The 2nd is equivalent to having had a X(Y& ), since the conversion function is not cv-qualified. This makes for a less cv-qualified reference than the converting constructor, so it's preferred. Note, there is no invocation of X(X&& ) here in C++17.


Now let's go back to the list-initialization cases. The first relevant bullet point is [dcl.init.list]/3.6:

Otherwise, if T is a class type, constructors are considered. The applicable constructors are enumerated and the best one is chosen through overload resolution ([over.match], [over.match.list]). If a narrowing conversion (see below) is required to convert any of the arguments, the program is ill-formed.

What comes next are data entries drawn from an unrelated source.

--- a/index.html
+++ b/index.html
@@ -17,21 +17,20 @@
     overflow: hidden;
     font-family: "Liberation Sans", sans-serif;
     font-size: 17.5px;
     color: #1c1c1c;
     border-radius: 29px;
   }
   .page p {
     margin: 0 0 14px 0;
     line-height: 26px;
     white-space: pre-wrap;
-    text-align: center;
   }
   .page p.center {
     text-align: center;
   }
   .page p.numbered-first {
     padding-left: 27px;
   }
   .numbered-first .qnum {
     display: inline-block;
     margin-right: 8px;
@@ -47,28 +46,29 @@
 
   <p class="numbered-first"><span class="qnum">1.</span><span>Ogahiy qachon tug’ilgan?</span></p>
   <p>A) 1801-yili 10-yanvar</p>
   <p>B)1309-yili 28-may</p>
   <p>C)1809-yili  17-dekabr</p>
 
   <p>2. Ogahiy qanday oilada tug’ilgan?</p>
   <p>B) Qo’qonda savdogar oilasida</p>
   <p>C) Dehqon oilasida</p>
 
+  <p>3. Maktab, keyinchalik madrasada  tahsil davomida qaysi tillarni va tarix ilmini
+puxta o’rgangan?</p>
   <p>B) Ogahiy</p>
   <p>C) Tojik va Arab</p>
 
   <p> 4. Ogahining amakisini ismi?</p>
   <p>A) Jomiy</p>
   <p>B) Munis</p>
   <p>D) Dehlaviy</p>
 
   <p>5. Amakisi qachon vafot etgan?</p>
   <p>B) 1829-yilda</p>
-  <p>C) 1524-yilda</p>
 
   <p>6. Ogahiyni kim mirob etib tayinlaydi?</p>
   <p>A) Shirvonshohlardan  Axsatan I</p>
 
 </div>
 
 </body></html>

which in both cases takes us to [over.match.list] which defines two-phase overload resolution:

  • Initially, the candidate functions are the initializer-list constructors ([dcl.init.list]) of the class T and the argument list consists of the initializer list as a single argument.
  • If no viable initializer-list constructor is found, overload resolution is performed again, where the candidate functions are all the constructors of the class T and the argument list consists of the elements of the initializer list.

If the initializer list has no elements and T has a default constructor, the first phase is omitted. In copy-list-initialization, if an explicit constructor is chosen, the initialization is ill-formed.

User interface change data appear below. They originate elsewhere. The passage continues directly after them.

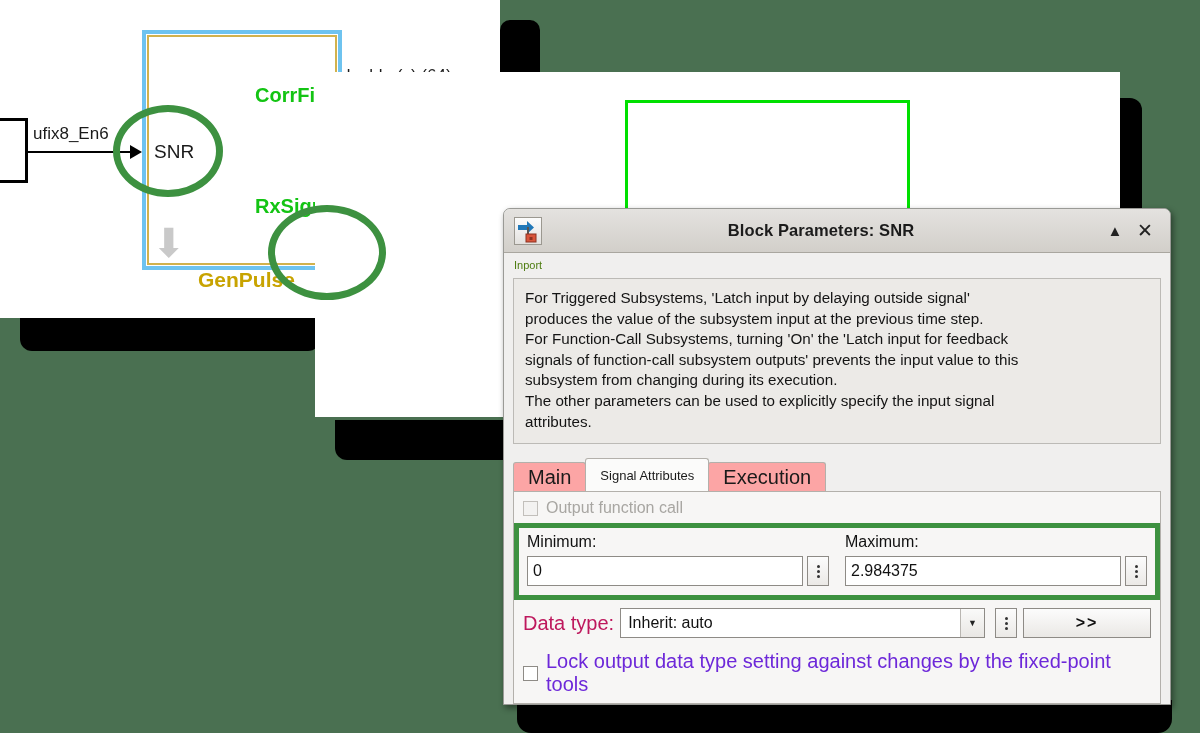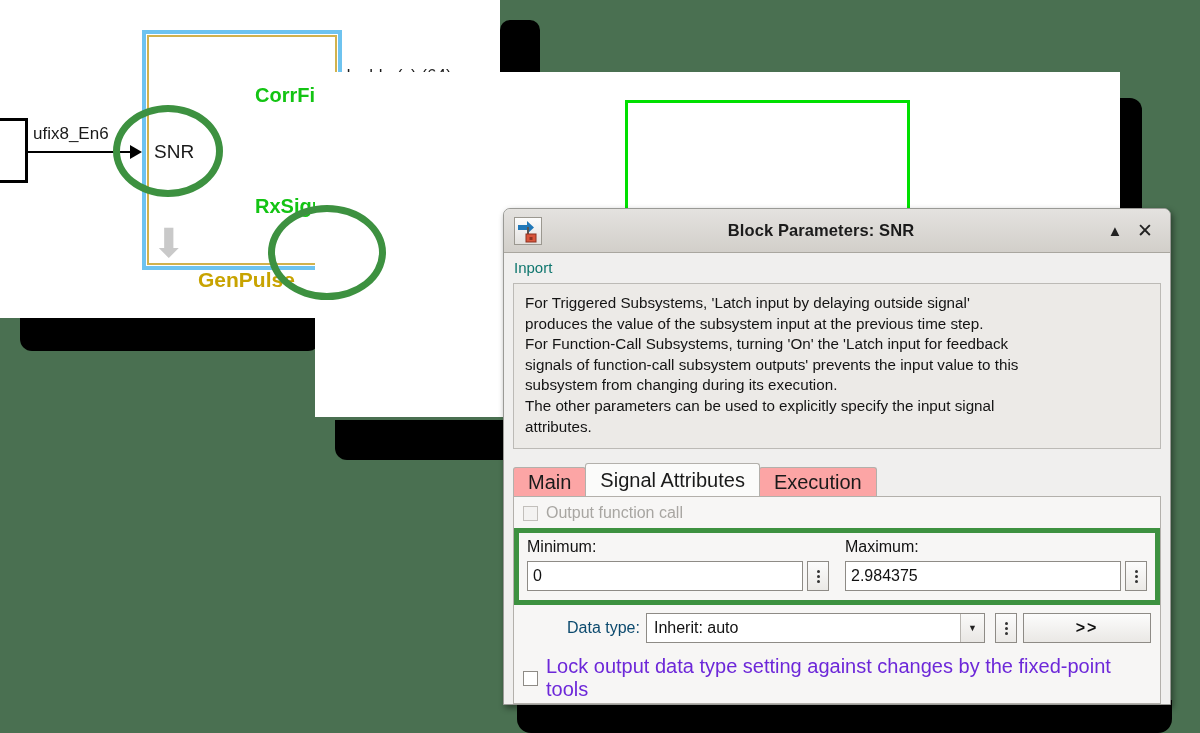--- a/index.html
+++ b/index.html
@@ -163,22 +163,22 @@
     width: 30px; height: 30px;
     display: flex; align-items: center; justify-content: center;
     font-size: 19px;
     color: #222;
     flex: none;
   }
   .wbtn.caret { font-size: 15px; font-weight: bold; }
 
   #subtitle {
     padding: 6px 10px 5px 10px;
-    font-size: 15px;
-    color: #0f766e;
+    font-size: 11px;
+    color: #4d7c0f;
     background: #f0efee;
     flex: none;
   }
 
   #desc {
     margin: 2px 9px 0 9px;
     background: #eceae7;
     border: 1px solid #bcbab6;
     padding: 9px 11px 11px 11px;
     font-size: 15.2px;
@@ -206,21 +206,21 @@
     background: #fca5a5;
     border: 1px solid #b3b0ab;
     border-bottom: none;
     border-top-left-radius: 3px;
     border-top-right-radius: 3px;
     margin-right: -1px;
   }
   .tab.active {
     background: #fbfbfa;
     height: 33px;
-    font-size: 20px;
+    font-size: 13px;
     position: relative;
     z-index: 3;
   }
 
   #tabpanel {
     margin: 0 9px 0 9px;
     background: #f7f6f5;
     border: 1px solid #b3b0ab;
     flex: 1;
     position: relative;
@@ -279,21 +279,21 @@
   .dots-btn i {
     width: 3px; height: 3px; background: #333; border-radius: 50%;
     display: block;
   }
 
   .row-dtype {
     display: flex; align-items: center;
     padding: 8px 9px 6px 9px;
     gap: 6px;
   }
-  .dt-label { font-size: 16px; color: #0c4a6e; flex: none; margin-left: 44px; }
+  .dt-label { font-size: 20px; color: #be185d; flex: none; }
   .combo {
     flex: 1;
     height: 30px;
     border: 1px solid #8e8b86;
     background: #fff;
     display: flex; align-items: center;
     font-size: 16px; color: #111;
     padding-left: 7px;
     min-width: 0;
   }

The candidates are the constructors of X. The only difference between X x{y} and X x = {y} are that if the latter chooses an explicit constructor, the initialization is ill-formed. We don't even have any explicit constructors, so the two are equivalent. Hence, we enumerate our constructors:

  • X(Y const& )
  • X(X&& ) by way of Y::operator X()

The former is a direct reference binding that is an Exact Match. The latter requires a user-defined conversion. Hence, we prefer X(Y const& ) in this case.


Note that gcc 7.1 gets this wrong in C++1z mode, so I've filed bug 80943.

0
On

My question is, why doesn't the definition X k = {y} change its behavior in the same way?

Because, conceptually speaking, a = { .. } is an initialization for something that automatically chooses the "best" way to initialize the target from the braces, while = value is also an initialization, but conceptually also a conversion of the value to a different value. The conversion is completely symmetric: If will look into the source value to see whether it provides a way to create the target, and will look into the target to see whether it provides a way to accept the source.

If your target type is struct A { int x; } then using = { 10 } will not try to convert the 10 to A (which will fail). But it will seek the best (in their eyes) form of initialization, which here amounts to aggregate initialization. However if A is not an aggregate (add constructors), then it will call the constructors, where in your case it finds the Y accepted readily without a conversion needed. There is no such symmetry between the source and the target like there is with the conversion when using the = value form.

Your suspicion about the "less const" of the conversion function is exactly right. If you make the conversion function a const member, then it will become ambiguous.